Anonymous v. Anonymous, et al Plymouth Superior Court
Type of Action: Auto Accident
Injuries Alleged: Open fracture of right tibia and fibula
Special Damages: $41, 350.76
Result: $400,000 Settlement
Date: December 2006
Case Summary:
At the time of the accident plaintiff was an eighteen year old college student, majoring in criminal justice. He was injured when the defendant operator’s car crossed the center line and crashed into plaintiff’s SUV. The defendant operator’s mother, the owner of the car, was also named as a defendant. As a result of the accident, plaintiff sustained open fractures of the right tibia and fibula requiring insertion of a surgical rod and screws. Although some of the screws were subsequently removed, it is anticipated that the rod will permanently remain in his leg. Plaintiff’s orthopedic expert was prepared to testify that plaintiff sustained a 20% permanent impairment of his lower extremity which caused him discomfort and restricted his activities. Most significantly, his impairments would prevent him from being able to meet the physical requirements for being a police officer which was the plaintiff’s career goal, prior to the accident. Plaintiff remained capable of performing other full time employment, consistent with his anticipated bachelors degree.
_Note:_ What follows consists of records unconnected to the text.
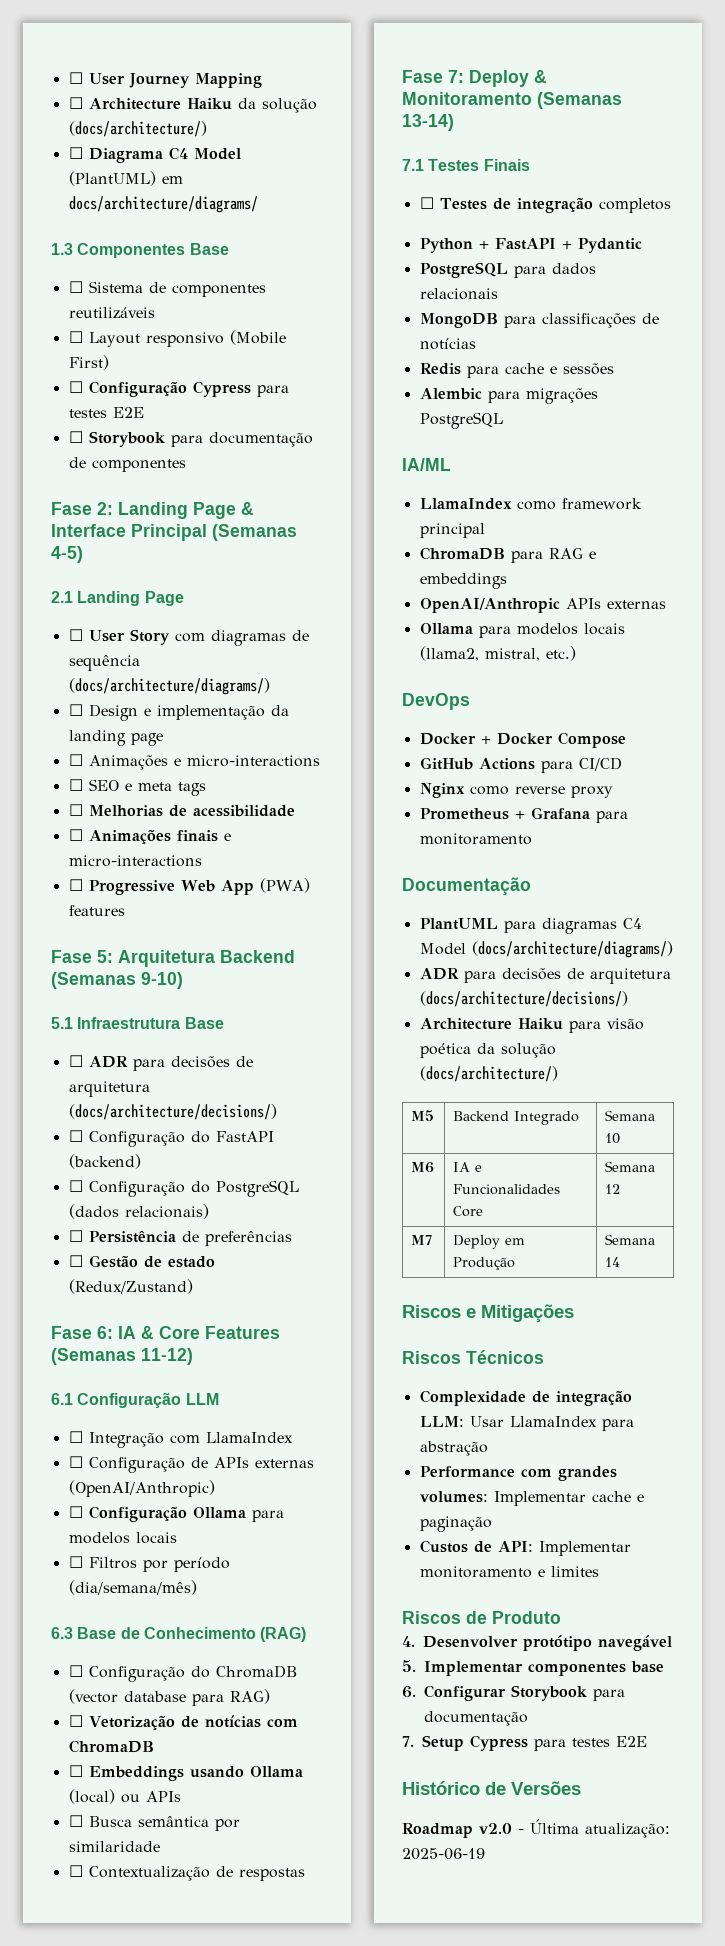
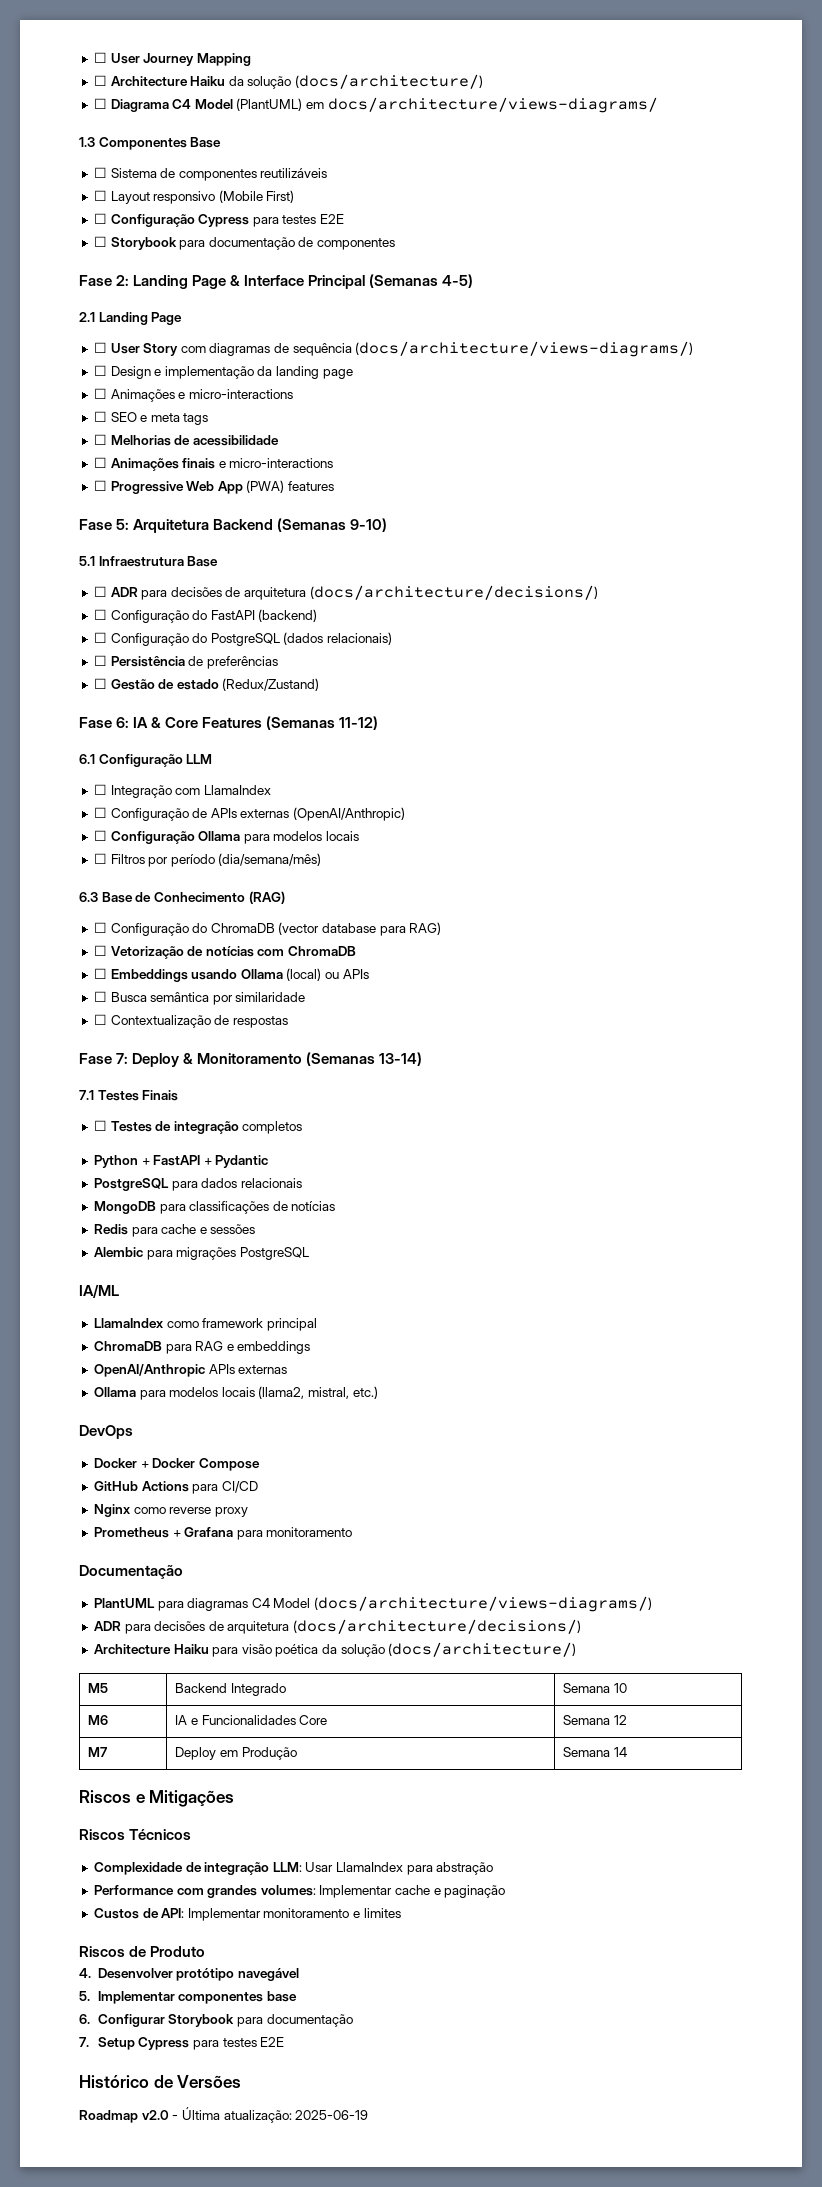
- ☐ Diagrama C4 Model (PlantUML) em docs/architecture/diagrams/
+ ☐ Diagrama C4 Model (PlantUML) em docs/architecture/views-diagrams/
- ☐ User Story com diagramas de sequência (docs/architecture/diagrams/)
+ ☐ User Story com diagramas de sequência (docs/architecture/views-diagrams/)
- PlantUML para diagramas C4 Model (docs/architecture/diagrams/)
+ PlantUML para diagramas C4 Model (docs/architecture/views-diagrams/)

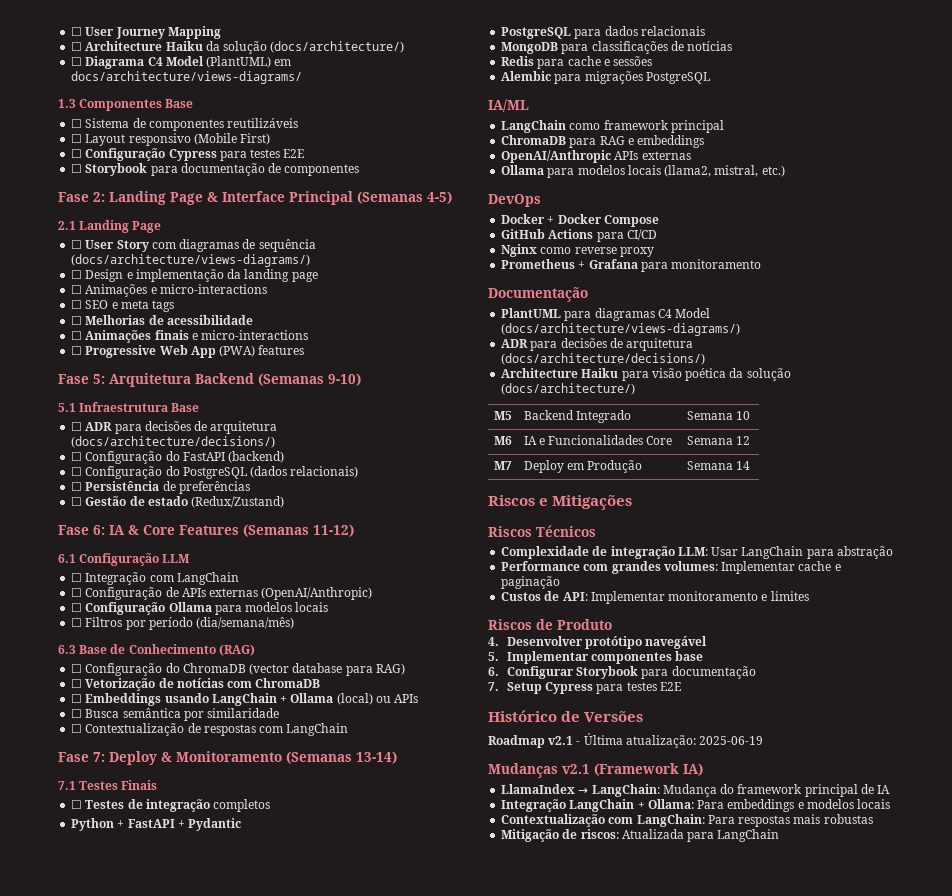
- ☐ Integração com LlamaIndex
+ ☐ Integração com LangChain
- ☐ Embeddings usando Ollama (local) ou APIs
+ ☐ Embeddings usando LangChain + Ollama (local) ou APIs
- ☐ Contextualização de respostas
+ ☐ Contextualização de respostas com LangChain
- LlamaIndex como framework principal
+ LangChain como framework principal
- Complexidade de integração LLM: Usar LlamaIndex para abstração
+ Complexidade de integração LLM: Usar LangChain para abstração
- Roadmap v2.0 - Última atualização: 2025-06-19
+ Roadmap v2.1 - Última atualização: 2025-06-19
+ Mudanças v2.1 (Framework IA)
+ LlamaIndex → LangChain: Mudança do framework principal de IA
+ Integração LangChain + Ollama: Para embeddings e modelos locais
+ Contextualização com LangChain: Para respostas mais robustas
+ Mitigação de riscos: Atualizada para LangChain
The defendant’s orthopedic expert assigned a slightly lower numerical value to plaintiff’s permanent impairment and was prepared to testify that some of plaintiff’s continuing impairments and discomfort could be alleviated by removal of the surgical rod. He did not directly contest that plaintiff’s injuries would prevent him from ever being a police officer.
Discovery revealed the existence of an excess umbrella policy in addition to the primary auto coverage of $250,000. With a trial date set, plaintiff’s counsel sent a demand letter to both insurers alleging that both had committed unfair and deceptive trade practices in violation of Massachusetts General Laws Chapter 93A and setting forth a joint demand figure to settle the case as to both carriers. In response to the Ch. 93A letter, the auto carrier tendered its policy limits and the excess carrier tendered an additional $150,000.